反対派の声がかなり大きくなっています。この法案に関しては良識的な議員も少なくないのでやり方次第では更なる改善も可能です。上記の記事もしくはツワネ原則について広く浅く周知してください。可能な方は地元議員に陳情を御願いします。
国家安全保障と情報への権利に関する国際原則(ツワネ原則)
http://www.news-pj.net/pdf/2013/tsuwanegensoku.pdf
日弁連訳のツワネ原則全文。ちょっと長いですが分かり易いので時間のある方は読んでみてください。秘密保護法案対策の切り札になり得るので必読です。只、欧州評議会の議員会議で引用されている以外に「公的機関」で採用された例は無いそうです。如何に政治家に周知するかが重要です。
【tetsu_fuji's diary】秘密保護法は「ツワネ原則」で見直せ
http://fujisawa.hatenablog.com/entry/2013/11/10/182203
世論は日本の国民の8割以上が秘密保護法の慎重審議を求めている。反対も過半数に上る。(共同通信10/28)
ニューヨークタイムズも、社説(Editorial Board名)で日本版NSCで対北朝鮮のみならず中国部門を掲げたことに表れる安部政権の対立姿勢と併せて秘密保護法案に警戒を示している。
国民の大多数と、加えてアメリカの世論まで敵に回してごり押しできるはずはない。そもそも、アメリカの安全保障のために作ろうとしていた法律ではなかったのか。アメリカに警戒されるようでは自民党にとってでさえ、大きなマイナスだろう。
秘密保護法案に共産、生活、社民三党が明確に反対しているものの、民主党の態度がはっきりしない。
日米の世論に反して、ごり押しすべきではないし、できるはずがない。
衆院国家安全保障特別委員会の筆頭理事を務める自民党・中谷氏が「修正に応じる」柔軟姿勢を示したのは当然の流れ。これから今国会の会期末12月6日まで、修正協議を中心とした綱引きが焦点になるが、小手先の修正で妥協してはならない。
国民の知る権利と国家秘密の間の調停は、普遍的な課題であって、今年の夏、世界各国の有識者が集まって作ったツワネ原則と呼ばれる国際標準がある。ツワネ原則をお手本として抜本的に見直すべきだ。
野党第一党の民主党にはこれをリードする責任がある。
ツワネ原則と現法案を比較すると多くの問題点が浮かび上がる
秘密指定をチェックする第三者機関を設置すること。この第三者機関にはすべてを知る権利が与えられる。

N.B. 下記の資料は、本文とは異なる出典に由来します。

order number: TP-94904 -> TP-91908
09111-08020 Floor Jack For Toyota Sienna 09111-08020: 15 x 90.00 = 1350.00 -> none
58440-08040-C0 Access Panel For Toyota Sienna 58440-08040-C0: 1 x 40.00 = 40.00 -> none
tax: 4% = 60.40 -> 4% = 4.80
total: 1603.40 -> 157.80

国際法(国際人権法・国際人道法)に反する事実を秘密指定してはならない。
秘密保護法違反の裁判では裁判の争点となる秘密が関係者に開示されること。
公益にかなう内部告発者を処罰しないこと。
いずれの項目も民主主義・人道主義・人権保護の観点から必須のものであって、厳格に保障される必要がある。逆に言えば外交・国家安全保障のための国家秘密はその程度に制限されるべきである。
岡本徹氏のブログより転載。太字の部分に要注目。この記事は11月10日のものなので状況は多少変わってますが、ツワネ原則と現法案の比較を民主党に伝え野党を纏めて問題点の修正を呼び掛けて貰うのは有効だと思います。弱体化したとはいえ民主党はギリギリで野党第一党です。